The right of groups to access funding is protected by article 22 of the International Covenant on Civil and Political Rights, which guarantees the right to freedom of association. In 2002, after Egypt passed its current associations law, the UN Human Rights Committee – the body tasked with overseeing the covenant – found that the law’s restrictions, including on access to foreign funding, were inconsistent with article 22.

Restrictions on freedom of association should be proscribed by law; imposed solely to protect national security or public safety, public order, public health or morals, or the rights and freedoms of others; and necessary in a democratic society. States should demonstrate that the restriction of freedom of association is necessary to avert a real danger to national security and that less intrusive measures cannot be used.

The new parliament should revoke article 78 entirely. If the new parliament wishes to criminalize the receipt of specific funds, it should create proportionate penalties that fit narrowly tailored crimes.

Pretrial Detention Law

Mansour amended article 143 of Egypt’s criminal procedure code on September 26, 2013, to dramatically extend the length of time people can be held in detention either before trial, during the appeals process, or during retrial.

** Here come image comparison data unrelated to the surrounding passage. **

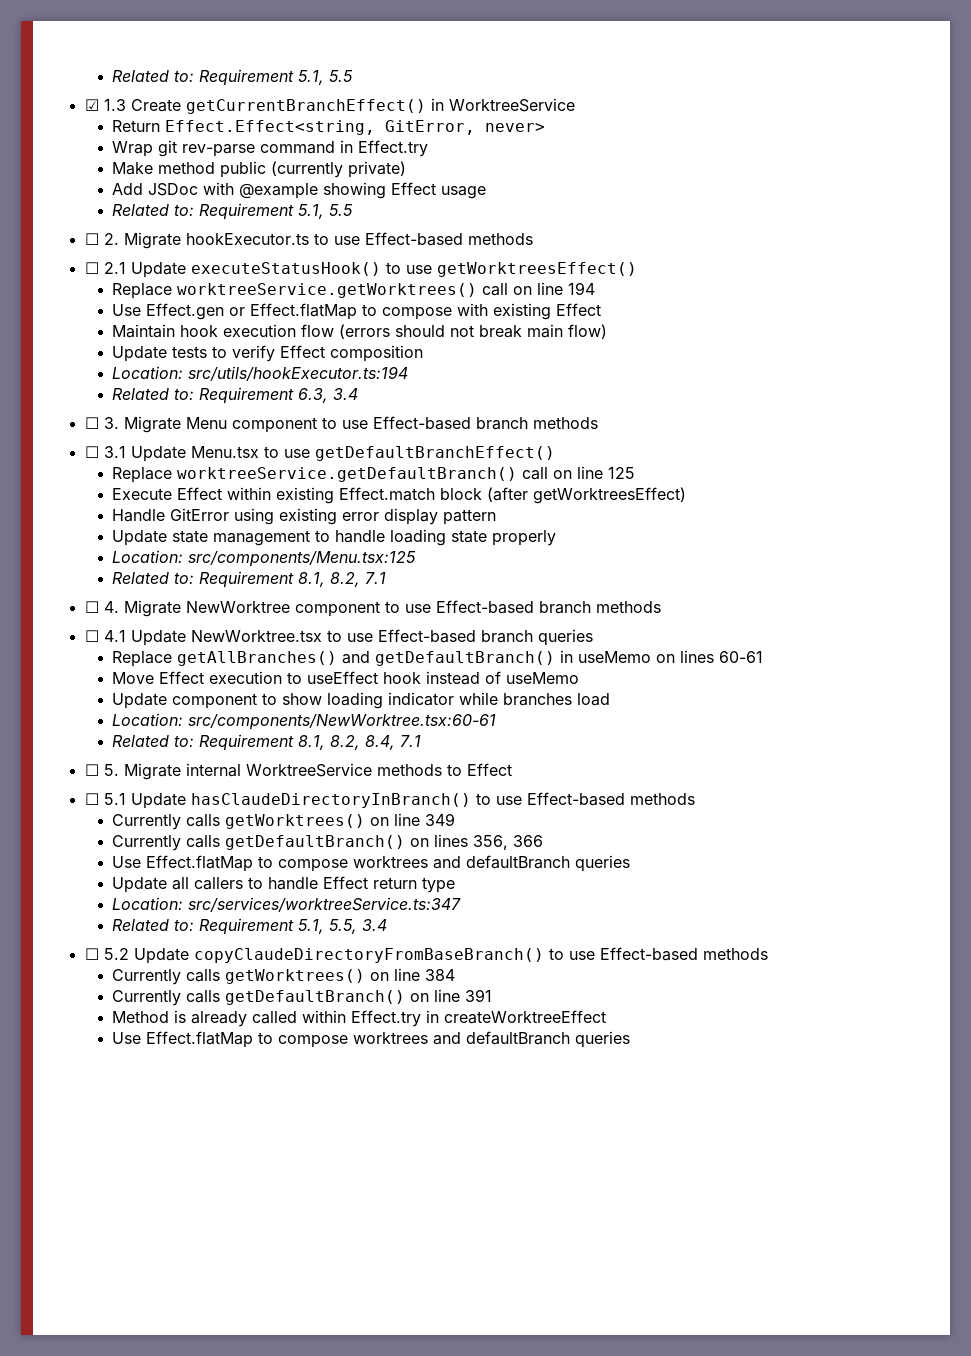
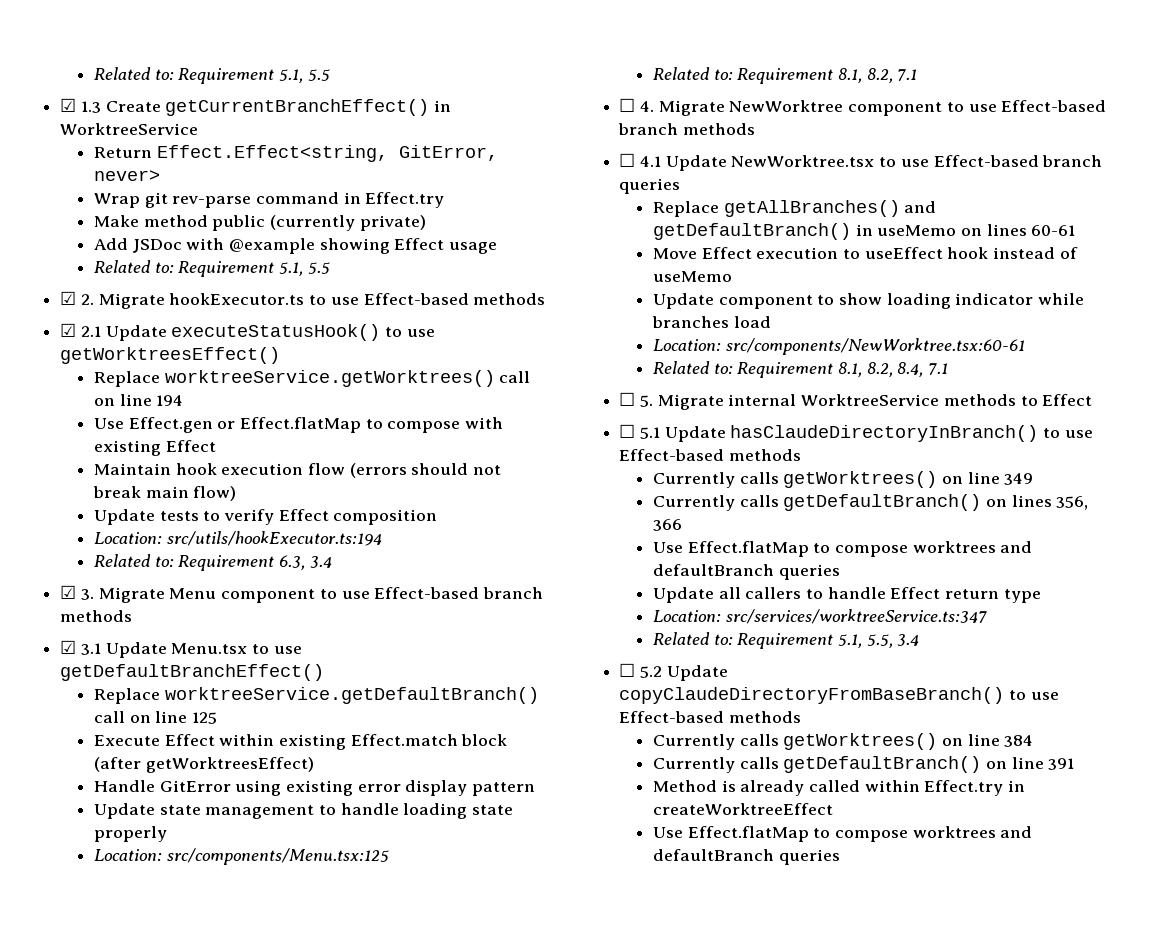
- ☐ 2. Migrate hookExecutor.ts to use Effect-based methods
+ ☑ 2. Migrate hookExecutor.ts to use Effect-based methods
- ☐ 2.1 Update executeStatusHook() to use getWorktreesEffect()
+ ☑ 2.1 Update executeStatusHook() to use getWorktreesEffect()
- ☐ 3. Migrate Menu component to use Effect-based branch methods
+ ☑ 3. Migrate Menu component to use Effect-based branch methods
- ☐ 3.1 Update Menu.tsx to use getDefaultBranchEffect()
+ ☑ 3.1 Update Menu.tsx to use getDefaultBranchEffect()

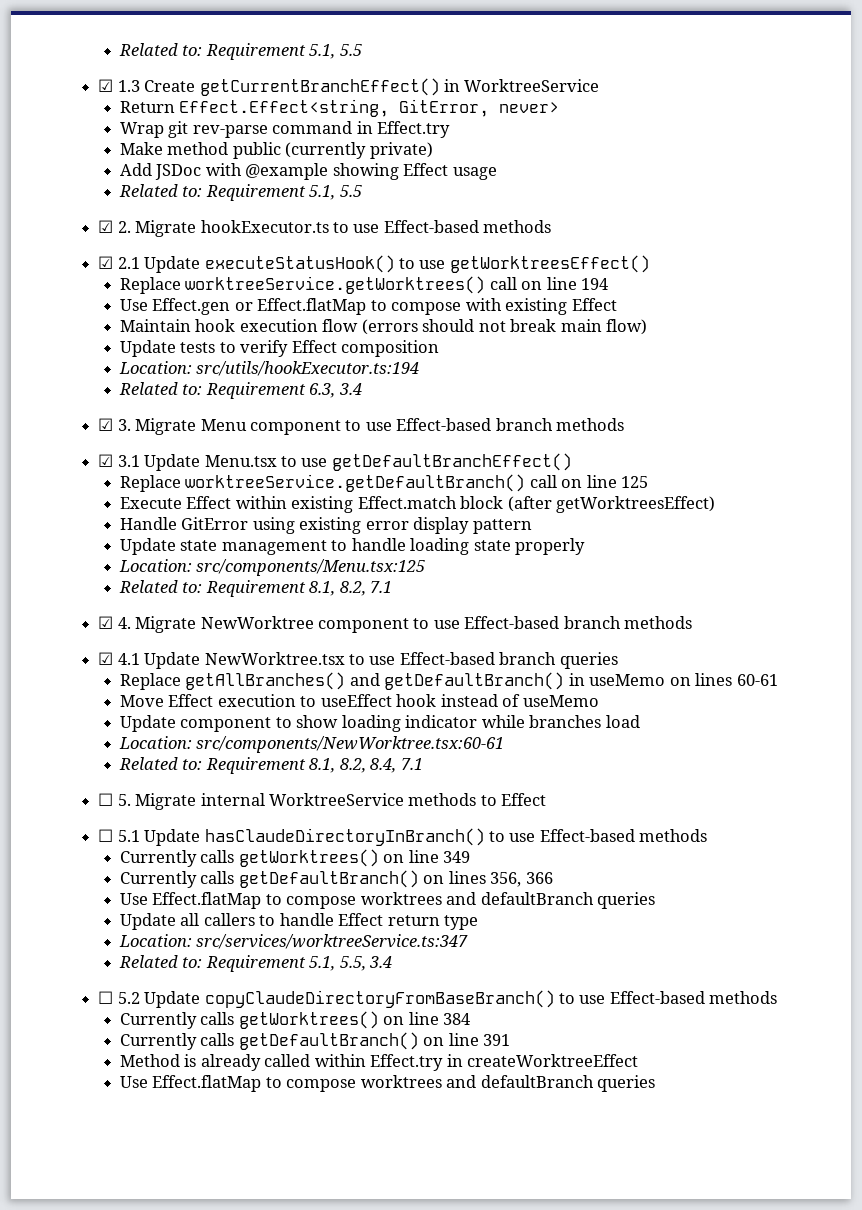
- ☐ 4. Migrate NewWorktree component to use Effect-based branch methods
+ ☑ 4. Migrate NewWorktree component to use Effect-based branch methods
- ☐ 4.1 Update NewWorktree.tsx to use Effect-based branch queries
+ ☑ 4.1 Update NewWorktree.tsx to use Effect-based branch queries

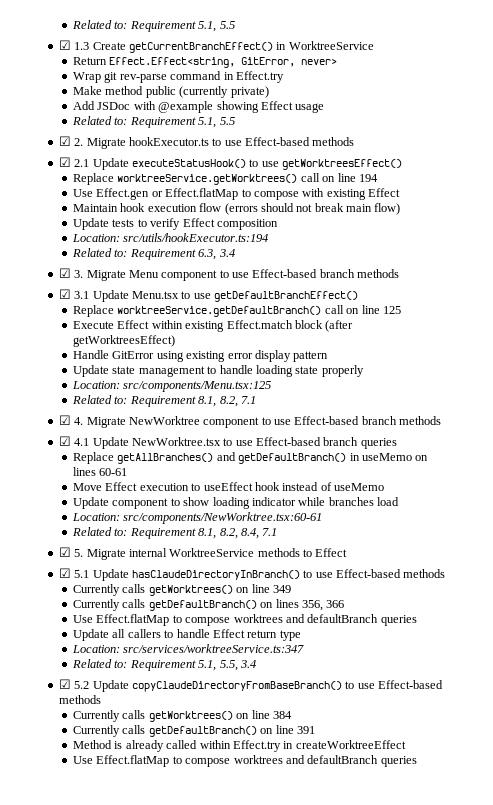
- ☐ 5. Migrate internal WorktreeService methods to Effect
+ ☑ 5. Migrate internal WorktreeService methods to Effect
- ☐ 5.1 Update hasClaudeDirectoryInBranch() to use Effect-based methods
+ ☑ 5.1 Update hasClaudeDirectoryInBranch() to use Effect-based methods
- ☐ 5.2 Update copyClaudeDirectoryFromBaseBranch() to use Effect-based methods
+ ☑ 5.2 Update copyClaudeDirectoryFromBaseBranch() to use Effect-based methods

The amendment added new language to the article, allowing judges to indefinitely renew detention orders for defendants who are appealing death or life imprisonment sentences or who have been granted a retrial after such sentences.

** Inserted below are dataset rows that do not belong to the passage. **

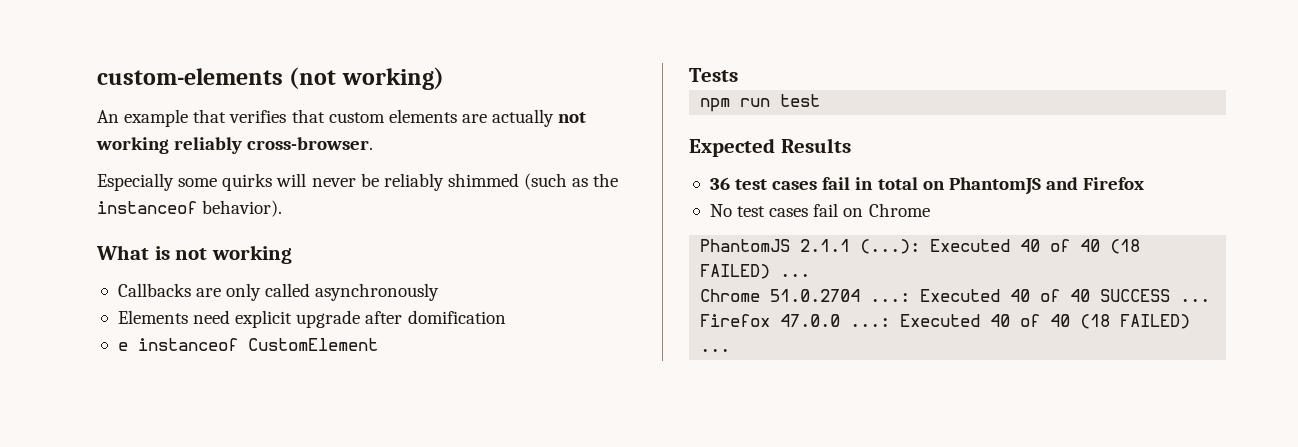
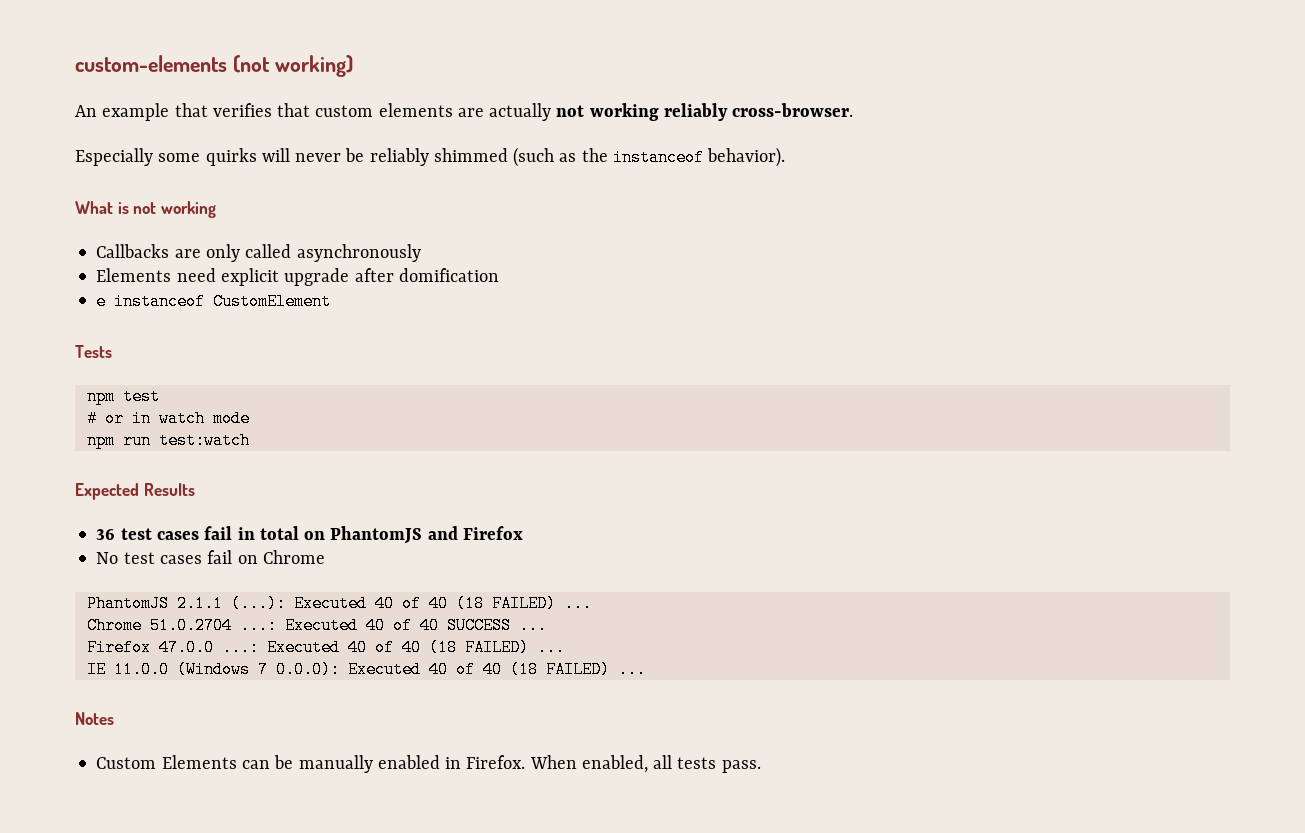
+ npm test
+ # or in watch mode
- npm run test
+ npm run test:watch
+ IE 11.0.0 (Windows 7 0.0.0): Executed 40 of 40 (18 FAILED) ...
+ Notes
+ Custom Elements can be manually enabled in Firefox. When enabled, all tests pass.

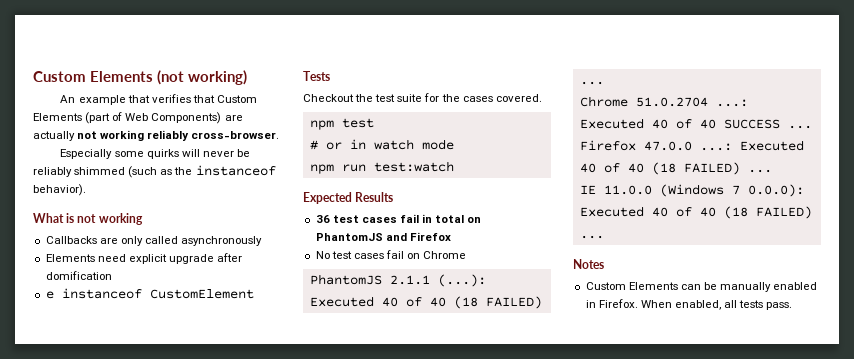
- custom-elements (not working)
+ Custom Elements (not working)
- An example that verifies that custom elements are actually not working reliably cross-browser.
+ An example that verifies that Custom Elements (part of Web Components) are actually not working reliably cross-browser.
+ Checkout the test suite for the cases covered.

Morsy and hundreds of Brotherhood members, including almost the entirety of the organization’s leadership, have been sentenced to death or life in prison and have appealed. Human Rights Watch has documented the basic lack of fairness in the mass trials that led to these convictions.

Since Morsy’s removal, Egypt has held thousands of other defendants in pretrial detention regardless of the seriousness of their crime or their risk of flight. In July 2014, the Prisons Authority, a division of the Interior Ministry, told a government fact-finding committee that 7,389 of nearly 13,000 people arrested after Morsy’s removal remained in pretrial detention. This number was impossible to verify, and other anonymous security officials told news agencies that the total number of people arrested after Morsy’s removal was nearly twice as high.

These figures reflect a disproportionate use of pretrial detention “as a punitive measure against political prisoners,” the Robert F. Kennedy Center for Justice and Human Rights stated in September 2015.

Under article 142 of the criminal procedure code, judges can order suspects held for 15-day detention periods and renew those detention orders up to three times. If a judge determines that the investigation is still incomplete after 45 days, the judge can continue to renew the pretrial detention.

Before Mansour’s amendment, article 143 stated only that pretrial detention should not exceed six months for minor offenses, 18 months for serious crimes, or two years for crimes that carry the death penalty or life imprisonment.

Under international human rights law applicable in Egypt, detention before trial should be the exception, not the rule, and anyone subject to pretrial detention should be brought promptly – and at regular intervals thereafter – before a judge to review the legality and necessity of their detention. Such detainees are entitled to a trial within a reasonable time or release. The new parliament should pass laws to ensure that all these provisions apply to all pretrial detention in Egypt.

Nevertheless, prosecutors and judges have held hundreds of defendants arrested after Morsy’s removal in pretrial detention for periods that exceeded those legal limits.

In one case, nearly 800 defendants accused of participating in a mass sit-in in Cairo’s Rab’a al-Adawiya Square in 2013 were arrested in August of that year and only referred to trial in September 2015, 25 months later.

The judge in that case renewed the defendants’ detention order multiple times without seeing them, as there was no courtroom in Cairo large enough to hold them. Another judge has repeatedly renewed a pretrial detention order for Mahmoud Mohamed, a 19-year-old student detained for wearing an anti-torture T-shirt, for more than 600 days.